Family members of the other victims
identified Lance Corporal Alan D. Lam, 19, of Snow Camp, North
Carolina, and Robert Channell, 36, a chief warrant officer from
Tuscaloosa, Alabama on Wednesday.
Seven soldiers were injured in the
blast Tuesday evening in a remote area near the southern Iraqi
city of Kut, officials said.
The Marines with the 1st Marine
Expeditionary Force were firing the RPG -- one of the more
common weapons used by paramilitary, Fedayeen and other groups
that have threatened U.S. and British forces -- to familiarize
themselves with it.
The launcher malfunctioned, Central
Command said. The accident is under investigation.
Lam was a member of the 8th
Communications unit based at Camp Lejeune, said Capt. George
Palaima from the Greensboro-based Marine Corps Reserve unit.

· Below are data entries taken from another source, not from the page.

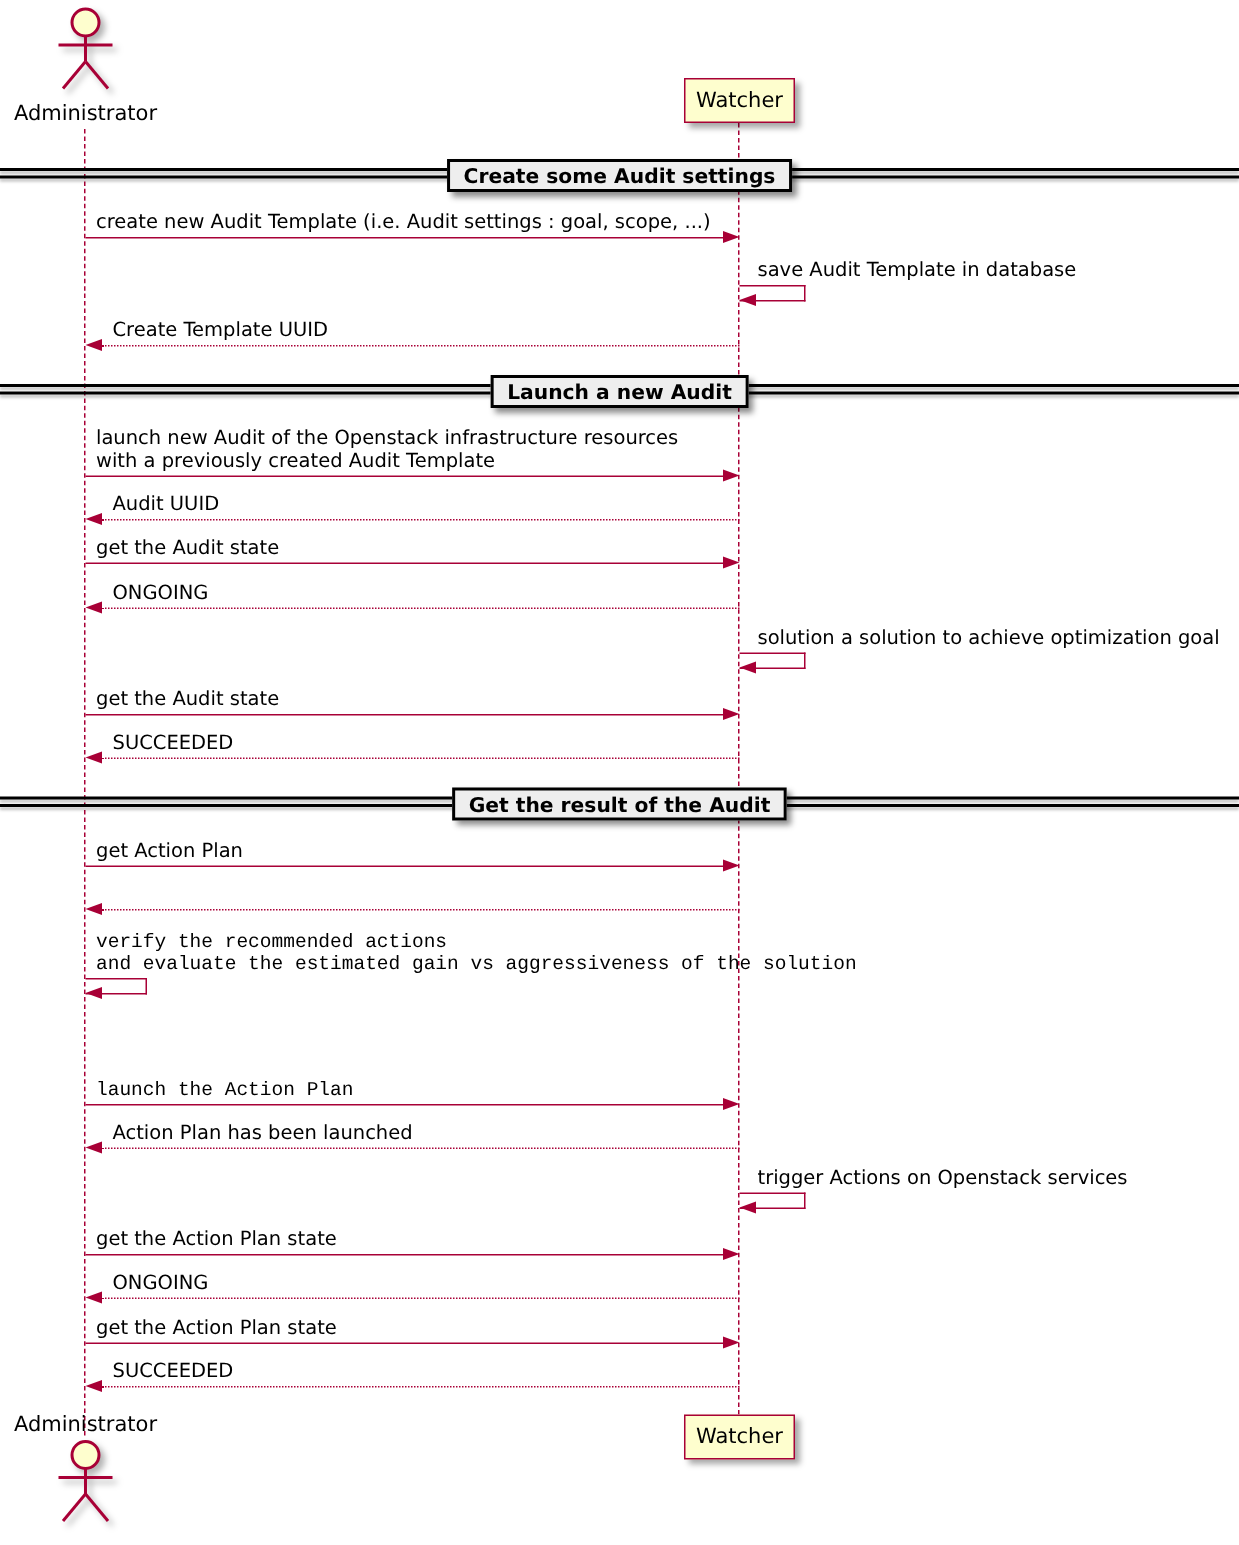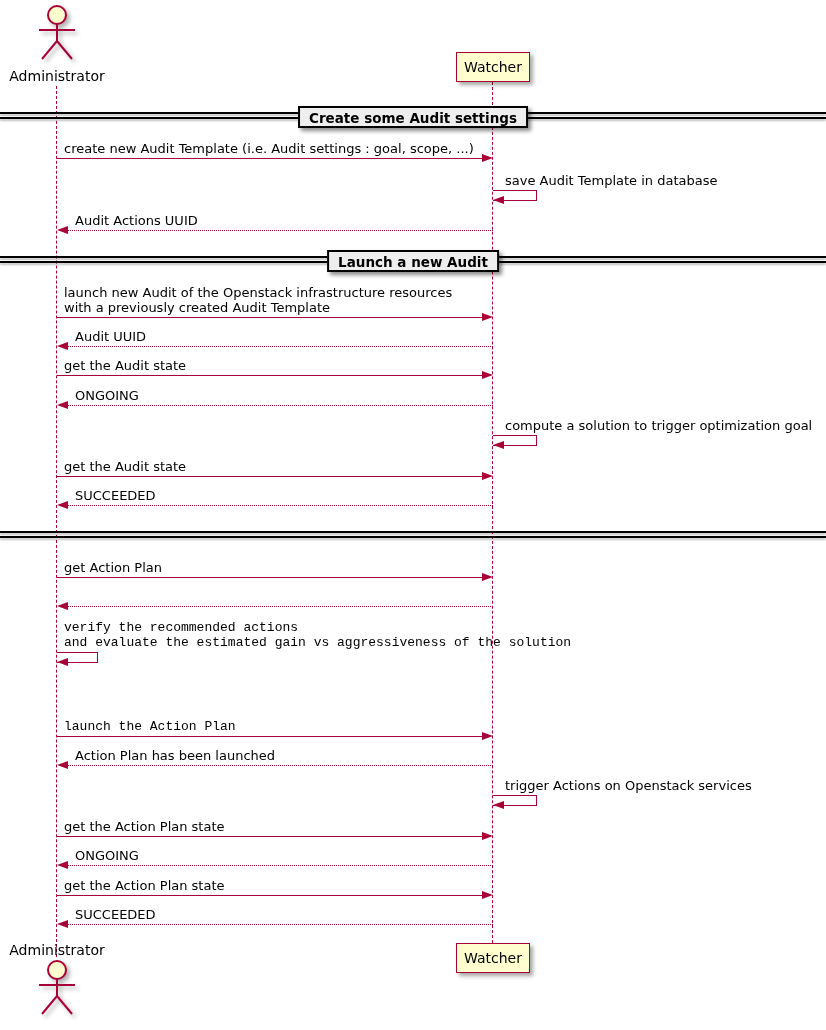"Audit Actions UUID" div.msg-text { text: Audit Actions -> Create Template }
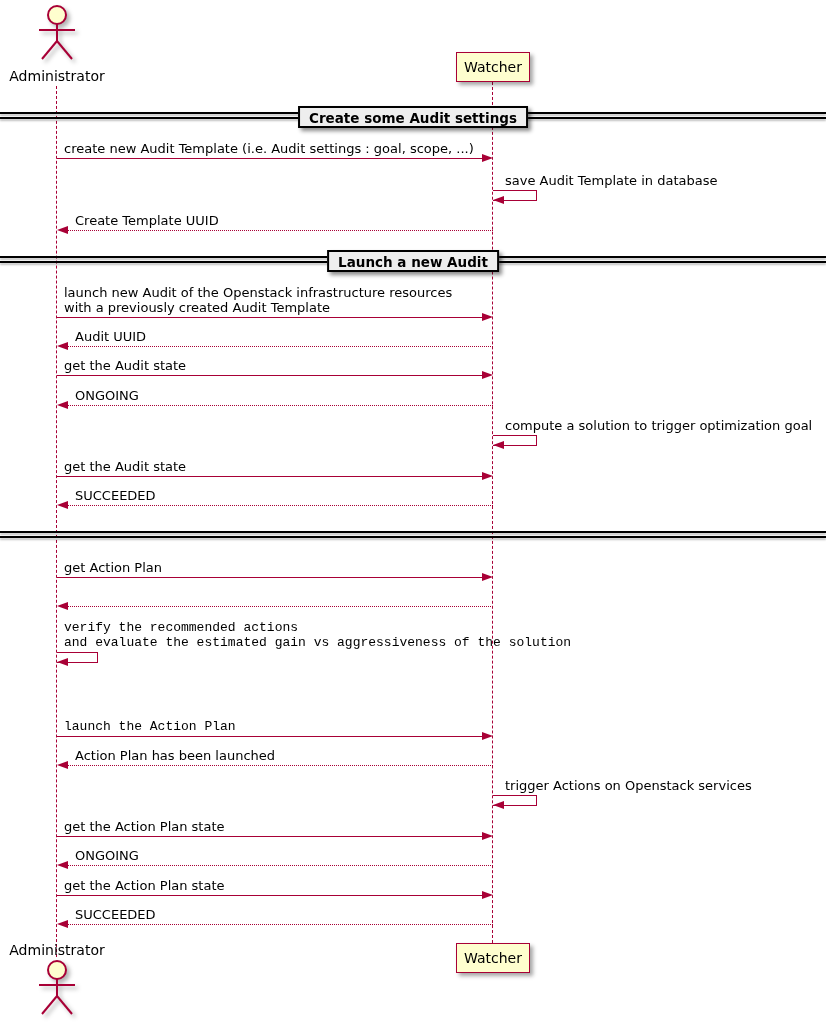"compute a solution to trigger" div.msg-text { text: compute a solution to trigger -> solution a solution to achieve }
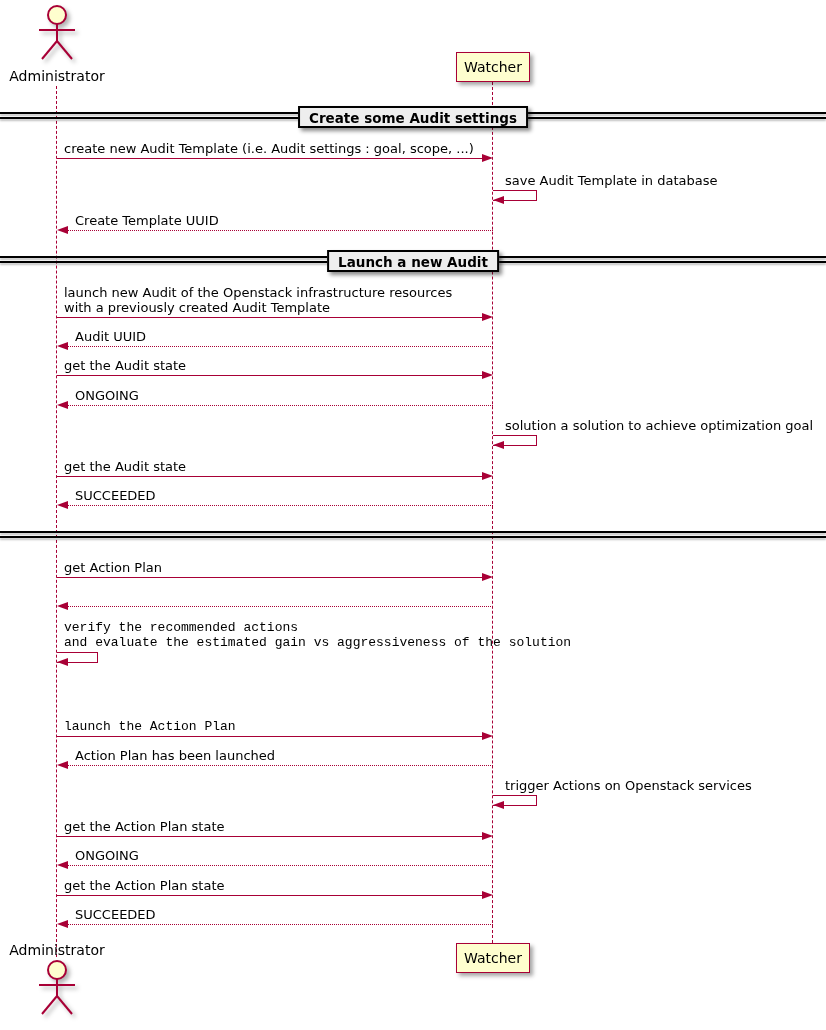"Get the result of the" div.divider-label { html: none -> <div>Get the result of the Audit</div> }
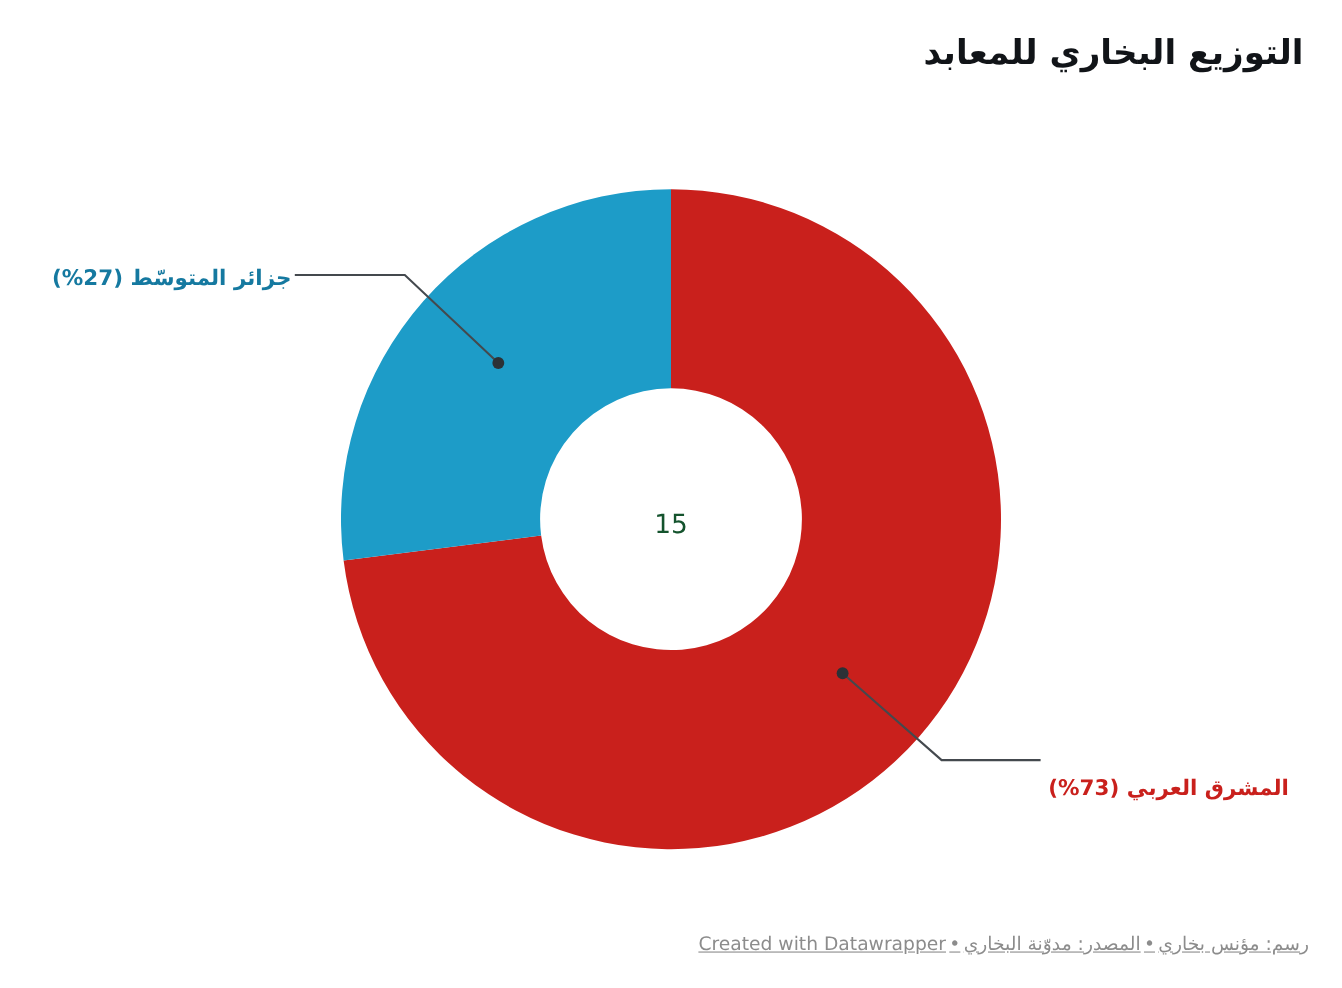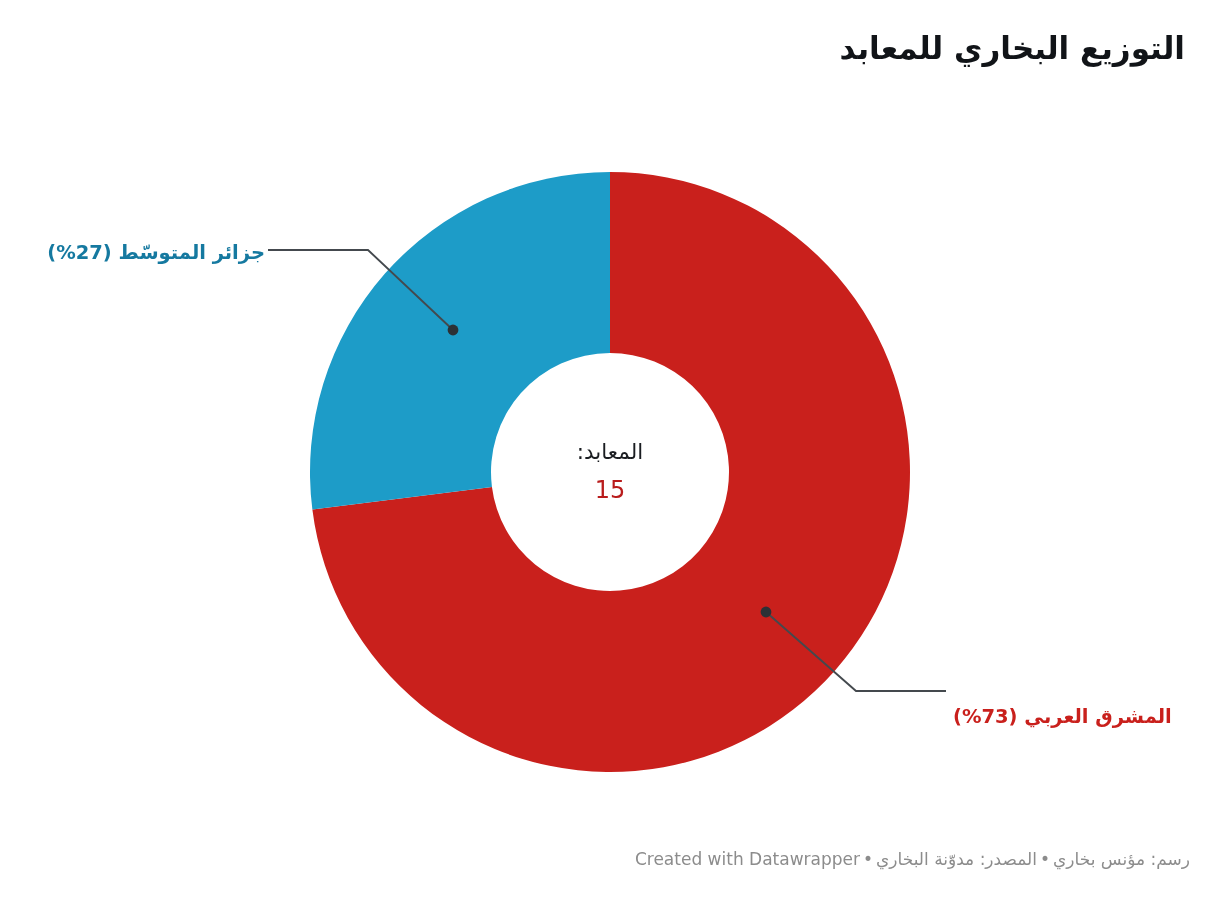"المعابد:" div.center-title { html: <div>المعابد:</div> -> none }
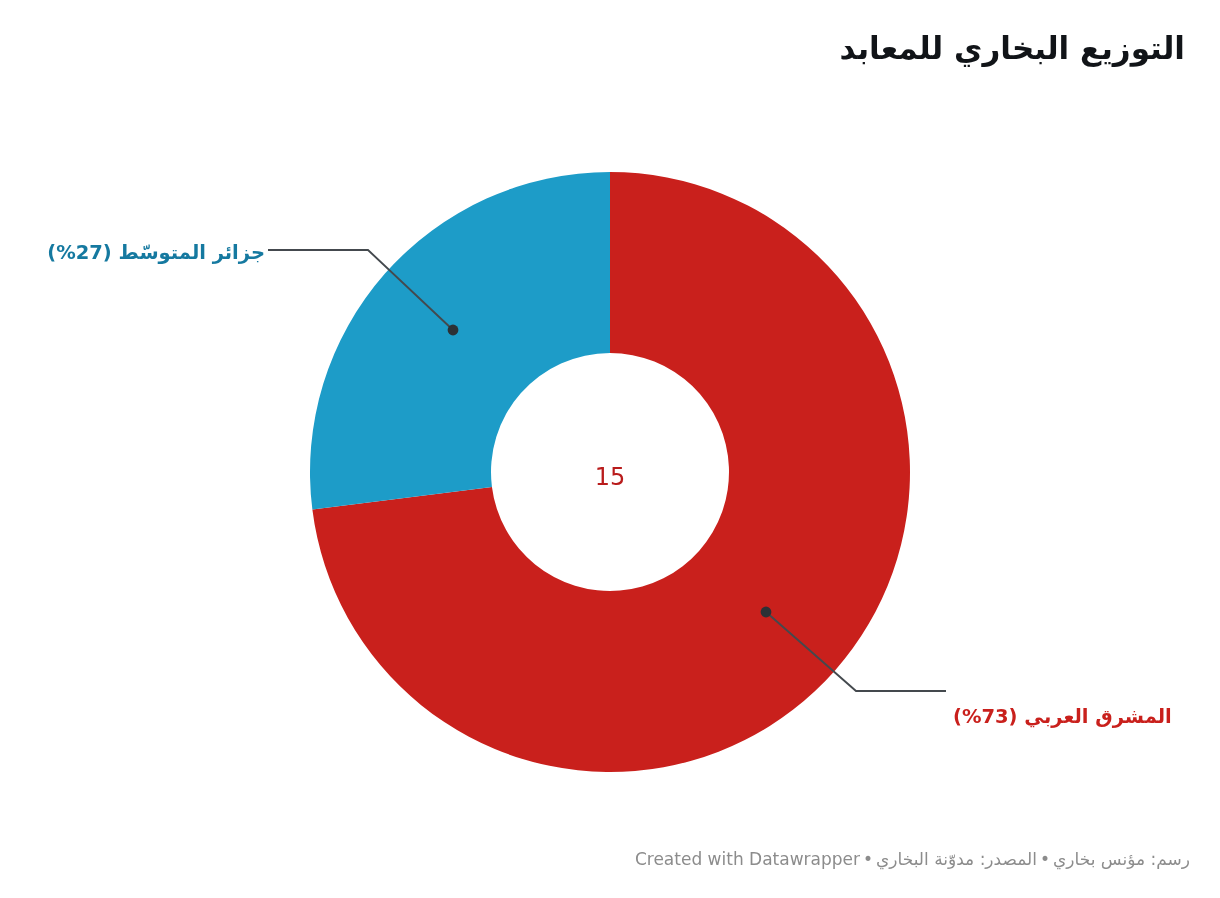"15" .center-value { color: #b91c1c -> #14532d }
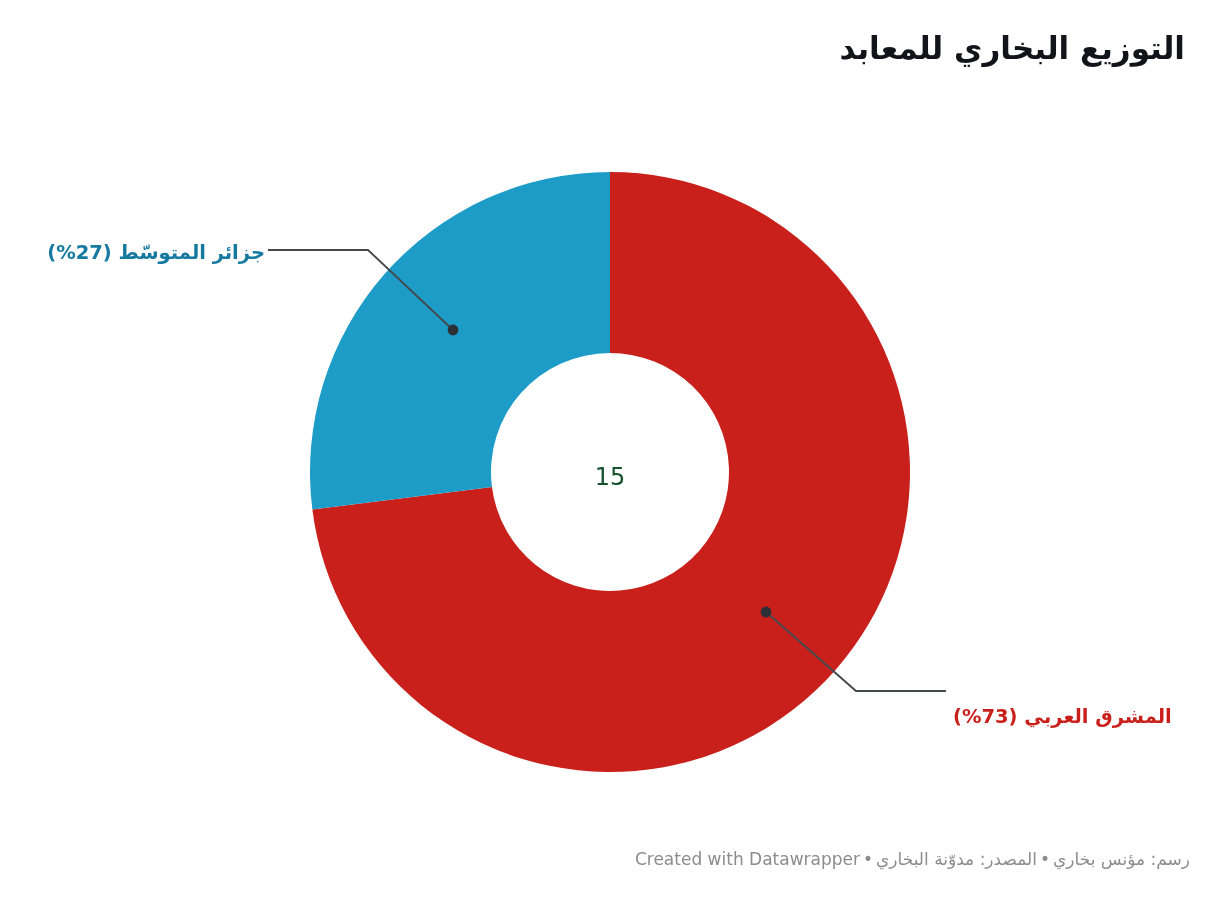"رسم: مؤنس بخاري•المصدر: مدوّنة" .chart-footer { text-decoration: none -> underline }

Palaima was one of the military representatives who informed
Lam's parents of his death.
Chief Warrant Officer David Dennis
told The Associated Press on Thursday he understood that an
adjacent unit -- not Lam's unit -- was firing the RPG when the
launcher malfunctioned.
Funeral arrangements were
incomplete, and the body remained overseas, he said.
Lam graduated from Southern Alamance
High School in 2001, and graduated from basic training at Parris
Island, S.C., in early 2002.
Southern Alamance Principal Kent
Byrd remembered Lam as a talented artist who worked on the
school newspaper staff.
"We are just so deeply saddened at
the loss and just grieve for the family," Byrd said. "If you
wanted to choose the kind of kid you'd like to have on your high
school campus, Alan would be an example of that."
Channell, part of a transportation
unit, joined the Marines in 1986 at age 19.
"We really don't know what
happened," Mark Sutton, Channell's stepfather, told The
Tuscaloosa News. "They don't really tell you much."